§ REQUIREMENT: Pictures in the material below are to be left out, and only the lines from the line with "[140,749,316,762] Kupon ważny" up to and including the line with "[47,778,549,958] [image] |" are to be written out exactly.

○ ○ ○ ○ ○ ○ ○

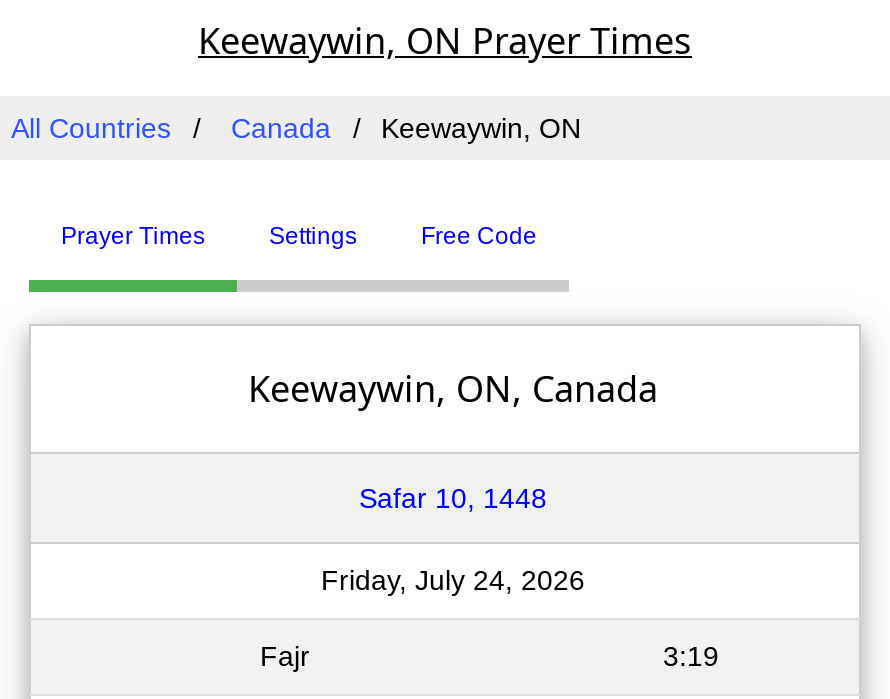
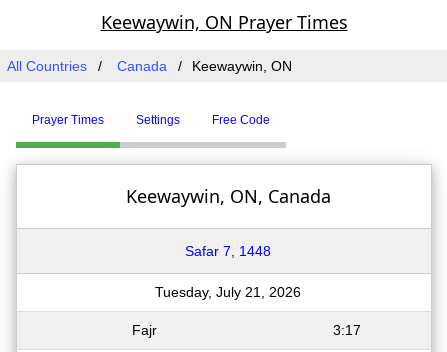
[359,482,547,514] Safar 10, 1448 -> [185,243,271,259] Safar 7, 1448
[321,564,585,596] Friday, July 24, 2026 -> [155,284,301,300] Tuesday, July 21, 2026
[663,640,719,672] 3:19 -> [333,322,361,338] 3:17

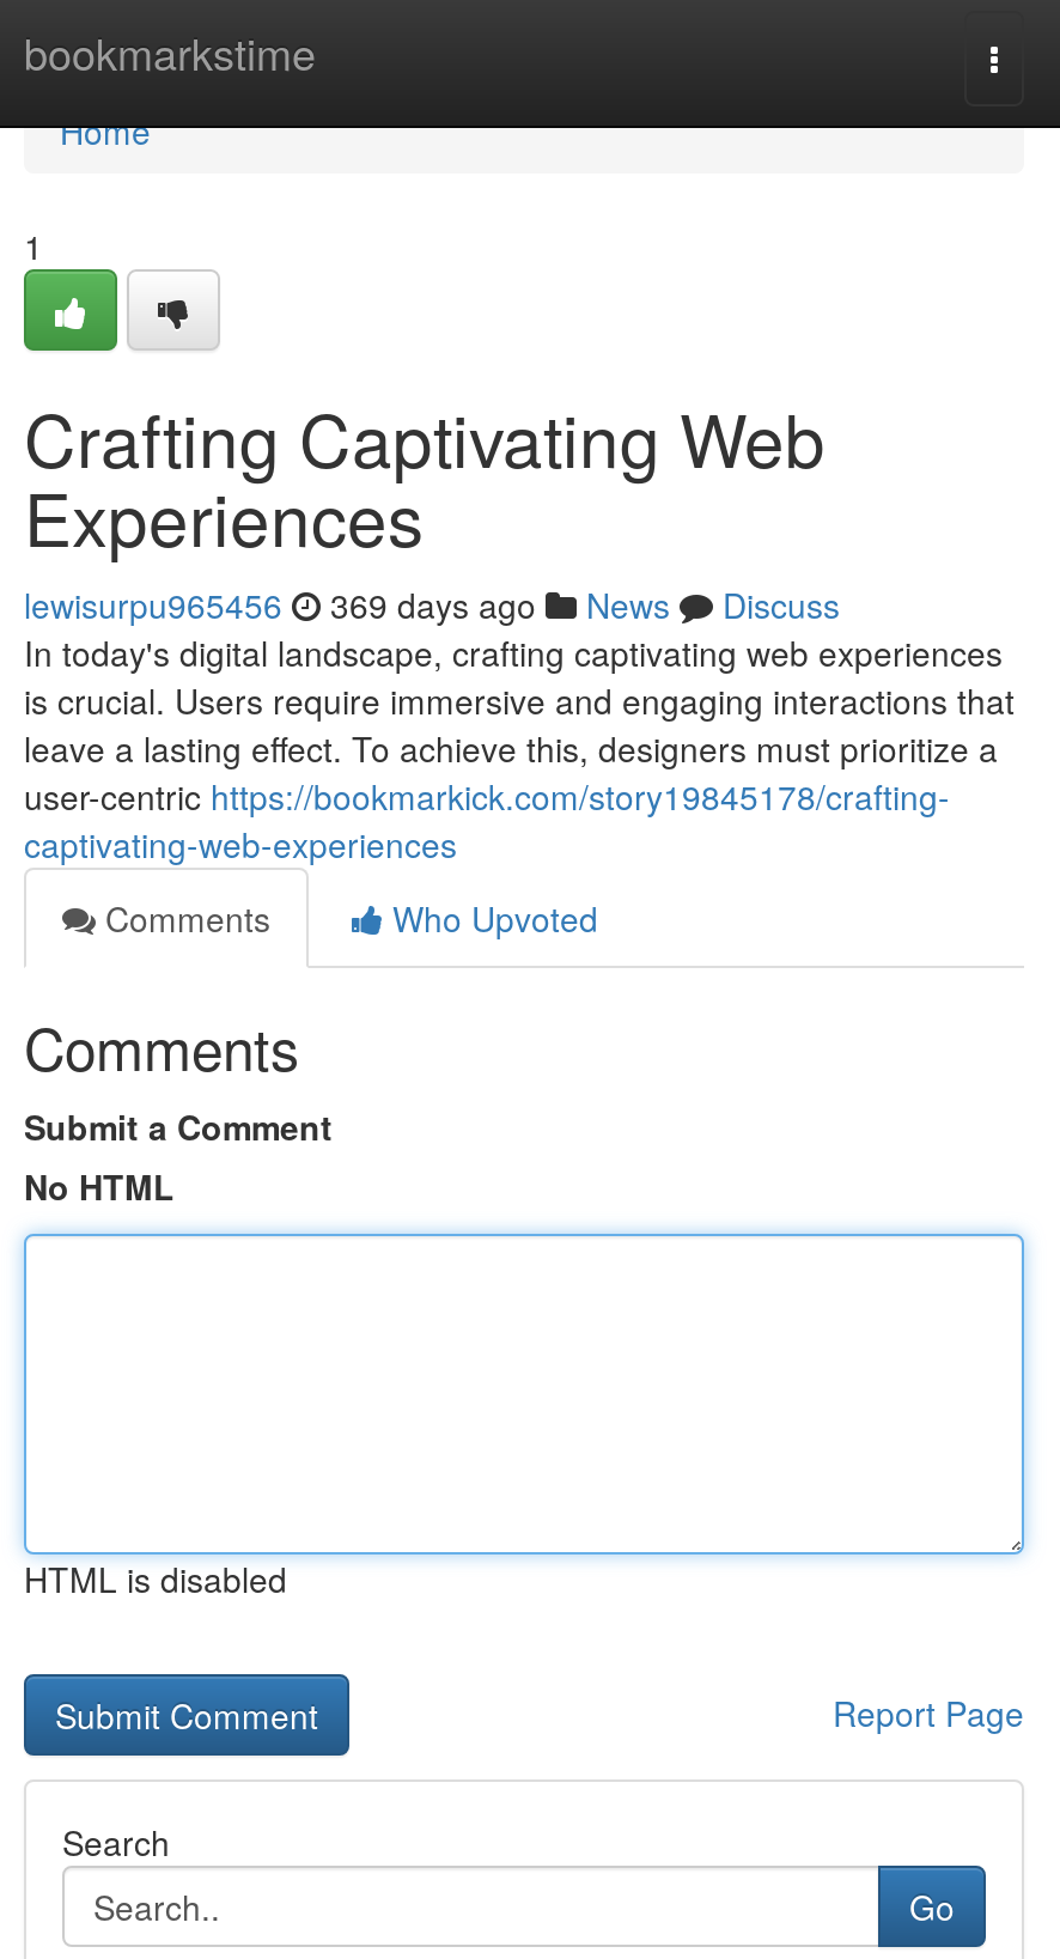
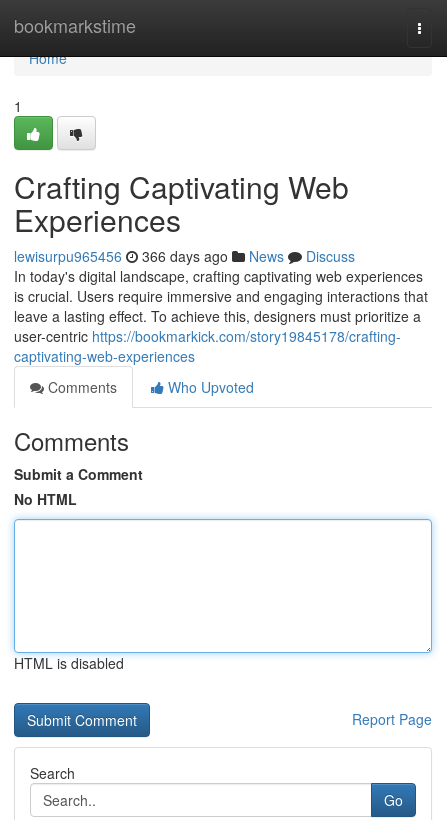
[24,580,840,628] lewisurpu965456 369 days ago News Discuss -> [14,246,355,266] lewisurpu965456 366 days ago News Discuss

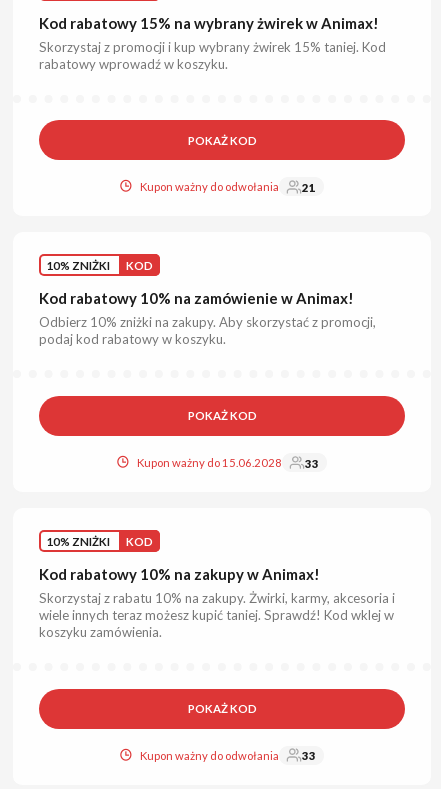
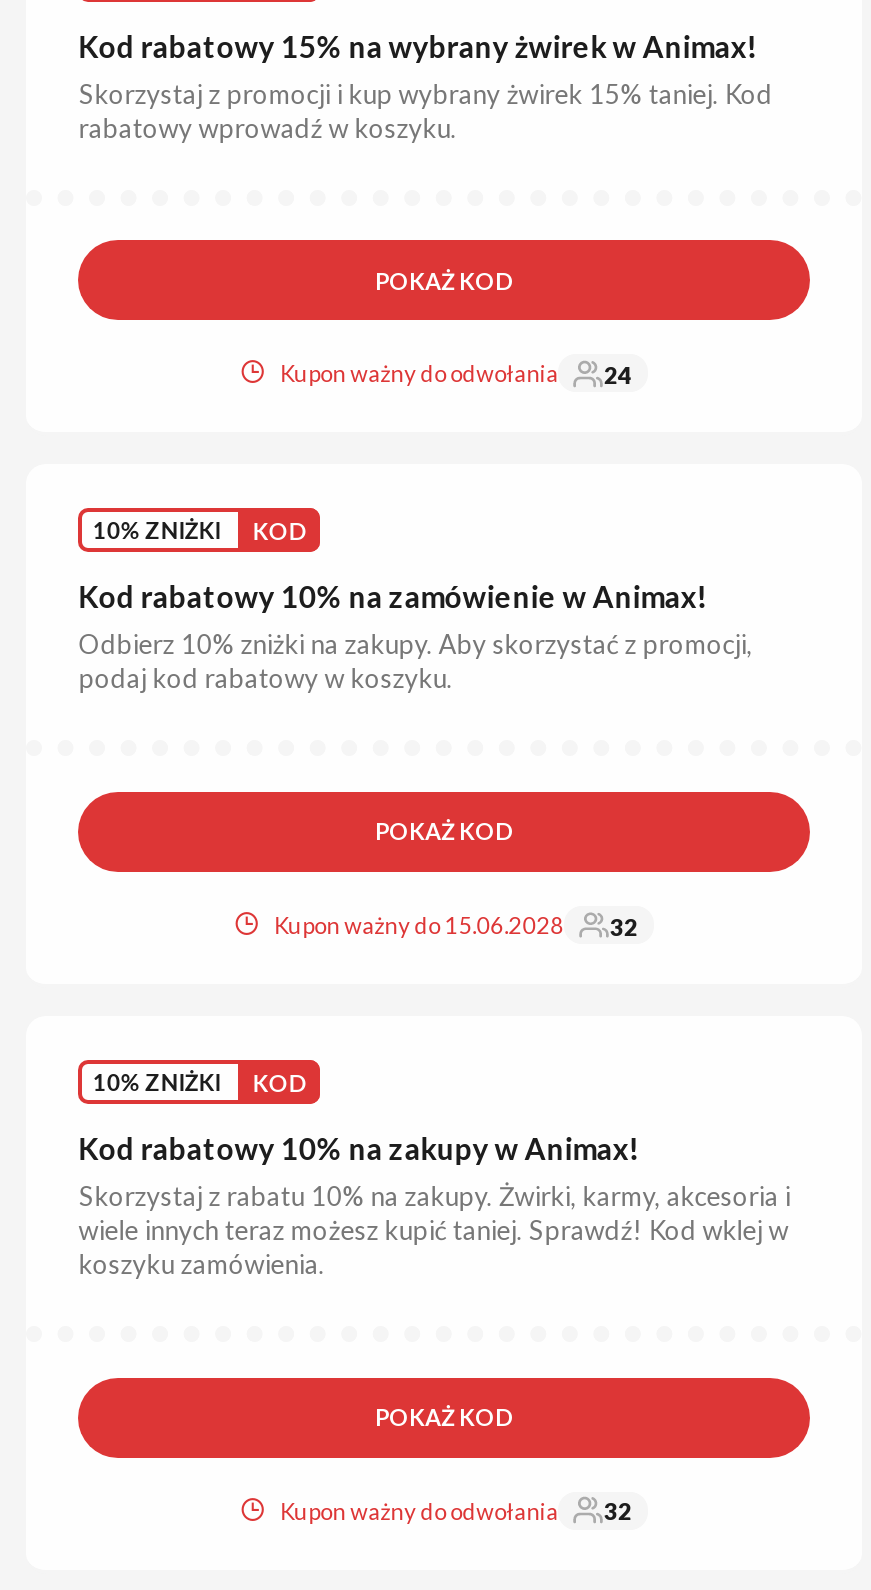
[140,180,316,194] Kupon ważny do odwołania 21 -> [280,361,632,388] Kupon ważny do odwołania 24
[137,456,319,470] Kupon ważny do 15.06.2028 33 -> [274,912,638,939] Kupon ważny do 15.06.2028 32
[140,749,316,762] Kupon ważny do odwołania 33 -> [280,1498,632,1525] Kupon ważny do odwołania 32

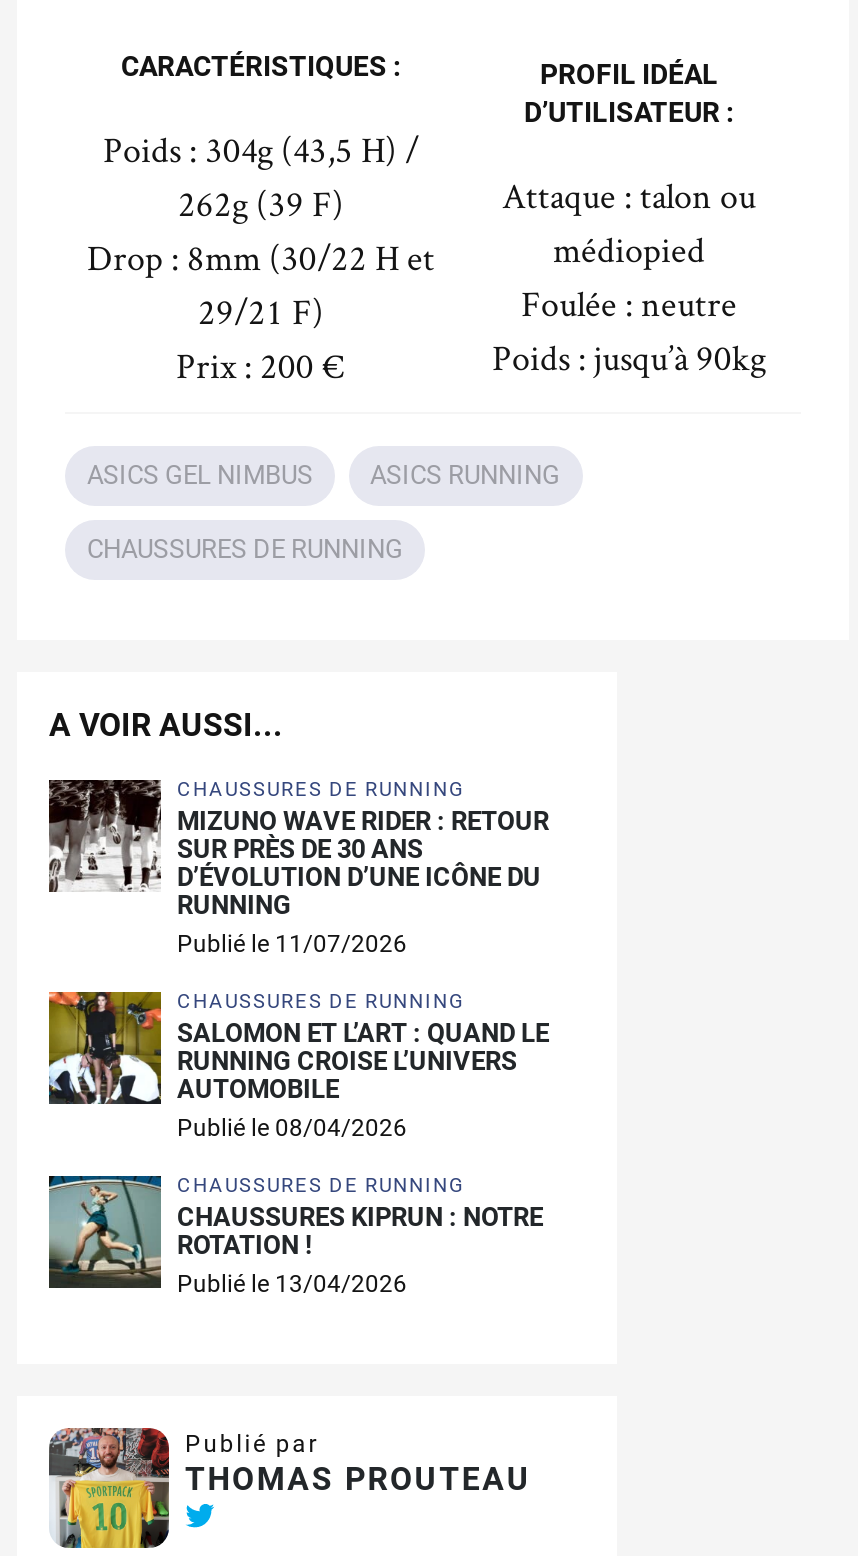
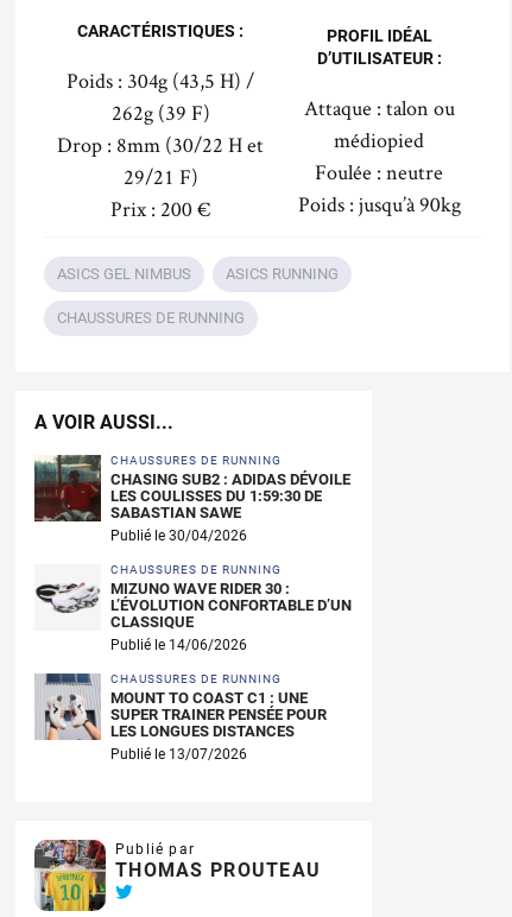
[47,778,549,958] [image] | MIZUNO WAVE RIDER : RETOUR | SUR PRÈS DE 30 ANS | D’ÉVOLUTION D’UNE ICÔNE DU | RUNNING | Publié le 11/07/2026 -> [34,454,350,544] [image] | CHASING SUB2 : ADIDAS DÉVOILE | LES COULISSES DU 1:59:30 DE | SABASTIAN SAWE | Publié le 30/04/2026
[47,990,549,1142] [image] | SALOMON ET L’ART : QUAND LE | RUNNING CROISE L’UNIVERS | AUTOMOBILE | Publié le 08/04/2026 -> [34,570,352,653] [image] | MIZUNO WAVE RIDER 30 : | L’ÉVOLUTION CONFORTABLE D’UN | CLASSIQUE | Publié le 14/06/2026
[47,1174,543,1297] [image] | CHAUSSURES KIPRUN : NOTRE | ROTATION ! | Publié le 13/04/2026 -> [34,672,327,762] [image] | MOUNT TO COAST C1 : UNE | SUPER TRAINER PENSÉE POUR | LES LONGUES DISTANCES | Publié le 13/07/2026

○ ○ ○ ○ ○ ○ ○

§ RESPONSE:
[140,749,316,762] Kupon ważny do odwołania 33 -> [280,1498,632,1525] Kupon ważny do odwołania 32

[47,778,549,958] [image] | MIZUNO WAVE RIDER : RETOUR | SUR PRÈS DE 30 ANS | D’ÉVOLUTION D’UNE ICÔNE DU | RUNNING | Publié le 11/07/2026 -> [34,454,350,544] [image] | CHASING SUB2 : ADIDAS DÉVOILE | LES COULISSES DU 1:59:30 DE | SABASTIAN SAWE | Publié le 30/04/2026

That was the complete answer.